Les habitants décrivent une situation qui se dégrade jour après jour, avec un ravin qui gagne du terrain sous leurs yeux. L’inquiétude est d’autant plus forte que cette route structure les déplacements, l’approvisionnement et la vie quotidienne du quartier.

Eaux pluviales : les habitants improvisent un collecteur

Face à l’urgence, des riverains se sont organisés pour tenter de contenir le phénomène. Ils ont notamment fabriqué un collecteur rudimentaire en tôles, dans l’idée de mieux canaliser les eaux de pluie qui aggravent la dégradation des sols.

Ces initiatives restent toutefois des solutions palliatives. Sur le terrain, elles ne suffisent pas à stabiliser la zone, et la progression de l’érosion continue d’alimenter une peur simple et très concrète : voir d’autres maisons disparaître.

Maisons fragilisées : des dégâts déjà visibles à Mayanga

Selon les témoignages rapportés, l’érosion s’est d’abord manifestée sous forme de têtes érosives. Celles-ci se sont rapidement étendues, malgré les précautions prises localement, et la situation a fini par dépasser les capacités d’action du voisinage.

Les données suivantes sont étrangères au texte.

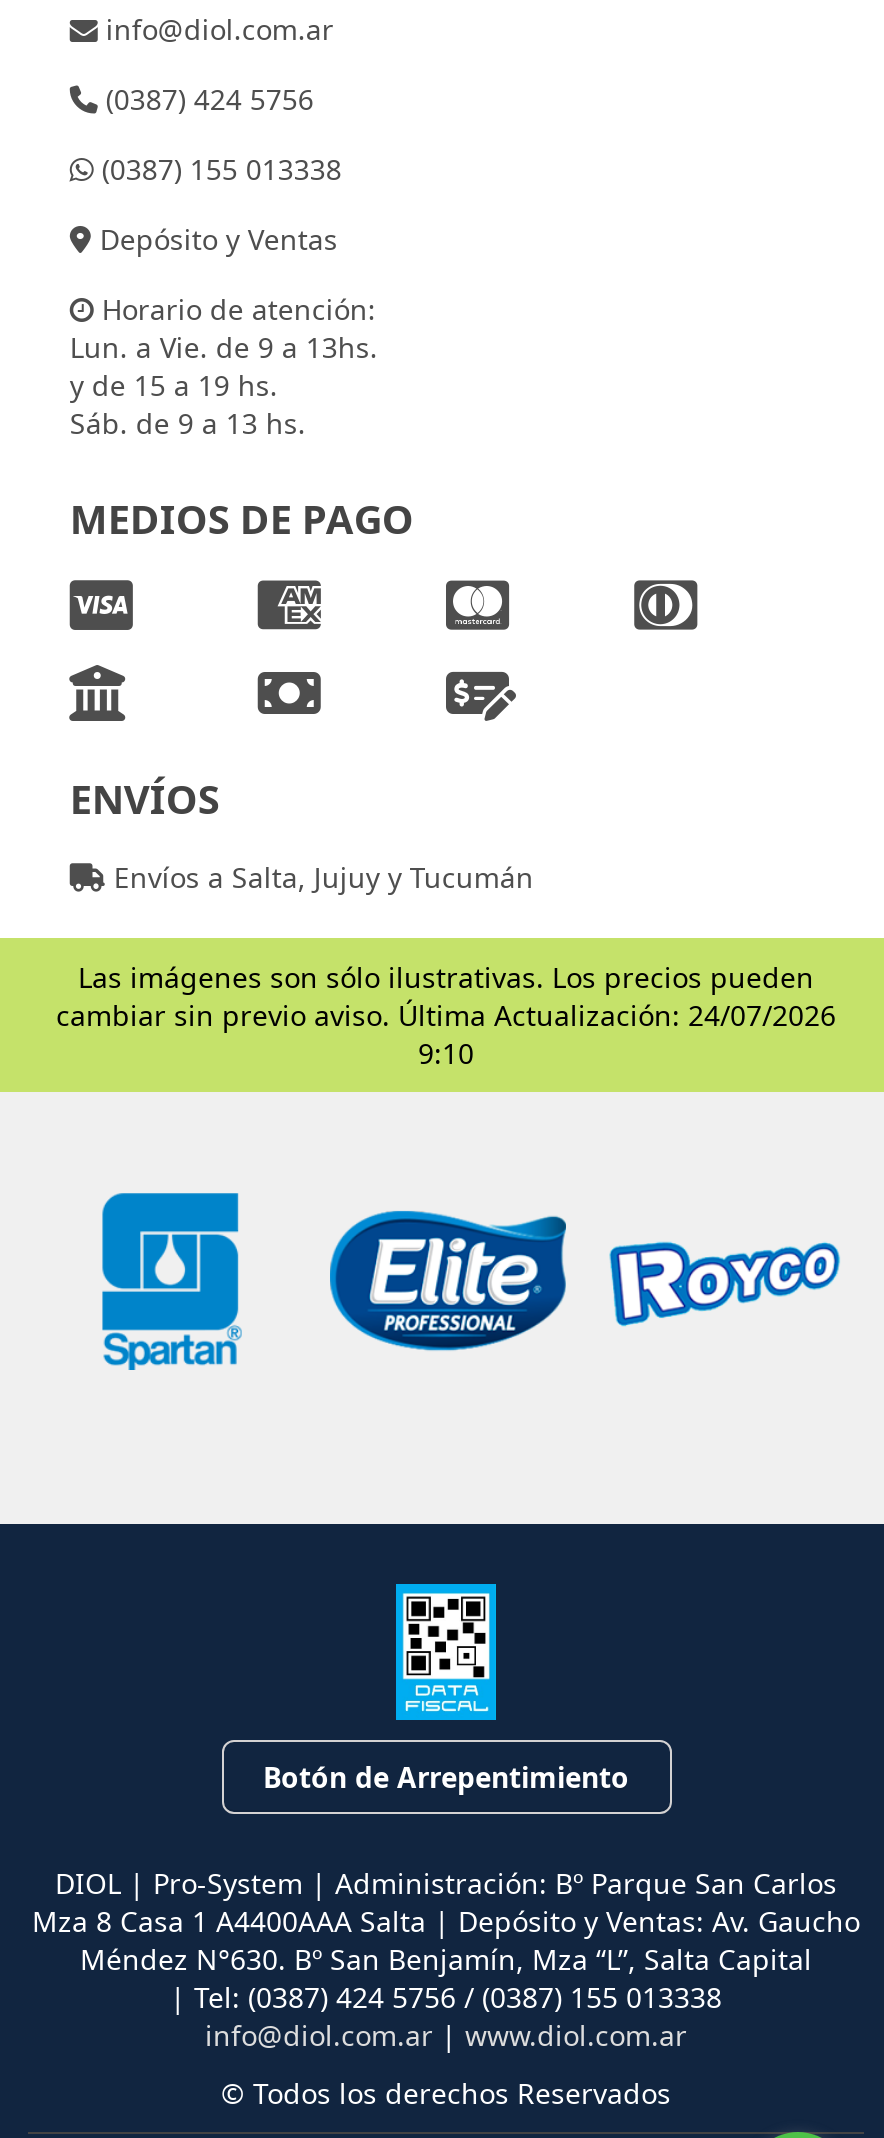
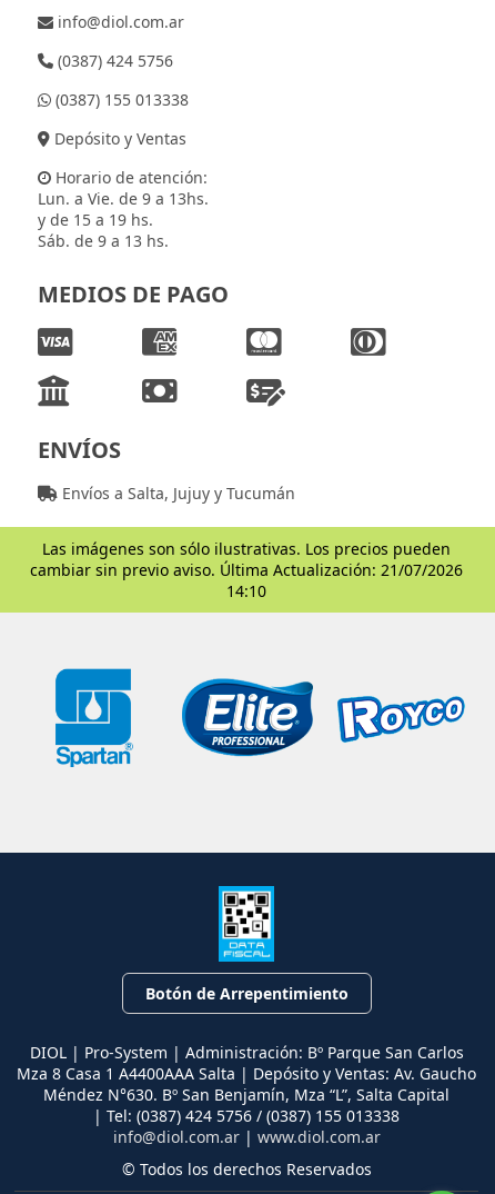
[56,997,836,1035] cambiar sin previo aviso. Última Actualización: 24/07/2026 -> [30,560,463,581] cambiar sin previo aviso. Última Actualización: 21/07/2026
[418,1035,474,1073] 9:10 -> [226,581,266,602] 14:10

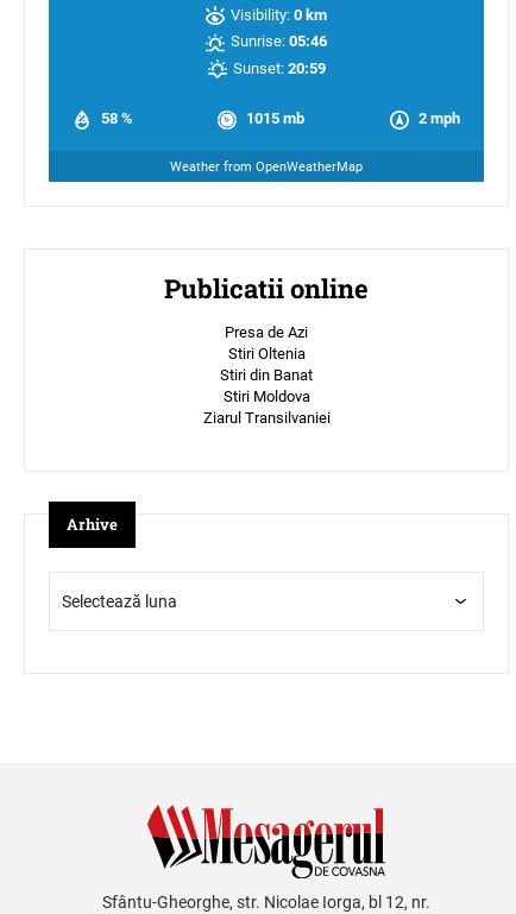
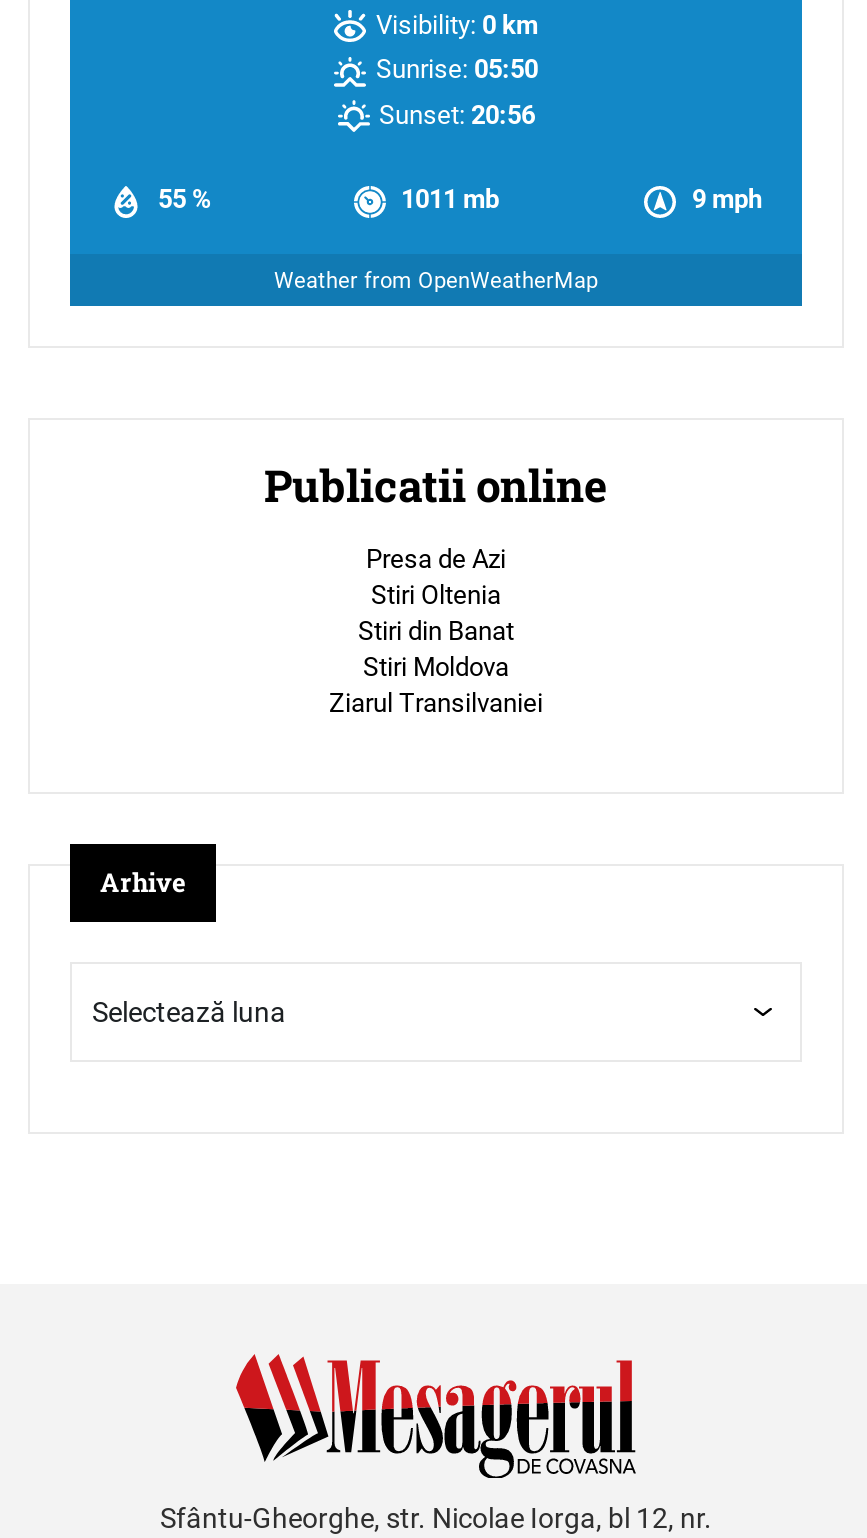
[231,32,327,50] Sunrise: 05:46 -> [376,55,538,85] Sunrise: 05:50
[232,59,325,77] Sunset: 20:59 -> [379,100,535,130] Sunset: 20:56
[101,110,460,128] 58 % | 1015 mb | 2 mph -> [158,185,762,215] 55 % | 1011 mb | 9 mph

Parmi les dommages les plus marquants, une maison de type R+1 a été détruite, ne laissant que des débris de matériaux de construction. Pour les habitants, cet exemple sert d’avertissement sur la vulnérabilité du quartier et l’ampleur du danger.

Appel aux pouvoirs publics : éviter l’isolement de Mayanga

Dans ce contexte, les habitants adressent un appel aux pouvoirs publics pour une intervention rapide. Leur priorité est de préserver l’unique voie d’accès afin d’éviter un scénario d’isolement total, qui compliquerait la circulation et l’accès aux services essentiels.

Leur demande porte aussi sur la mobilisation de moyens financiers à la mesure du risque. Pour eux, l’enjeu dépasse le confort : il s’agit de protéger des familles et de prévenir de nouvelles pertes d’habitations.

Coût d’un traitement durable : un enjeu au long cours

Les habitants rappellent qu’un traitement durable, pensé sur le long terme et orienté vers la protection des générations futures, a été chiffré à plus de 100 milliards de FCFA. Ce montant a été évoqué par le gouvernement en 2023, lors des questions orales avec débat aux deux chambres du Parlement.

Dans le quartier, certains estiment que trois ans plus tard, ce chiffrage devrait être réévalué, au regard de l’aggravation d’autres zones érosives. Sur le terrain, cette perspective souligne une réalité : sans action structurée, l’érosion reste un risque qui s’étend.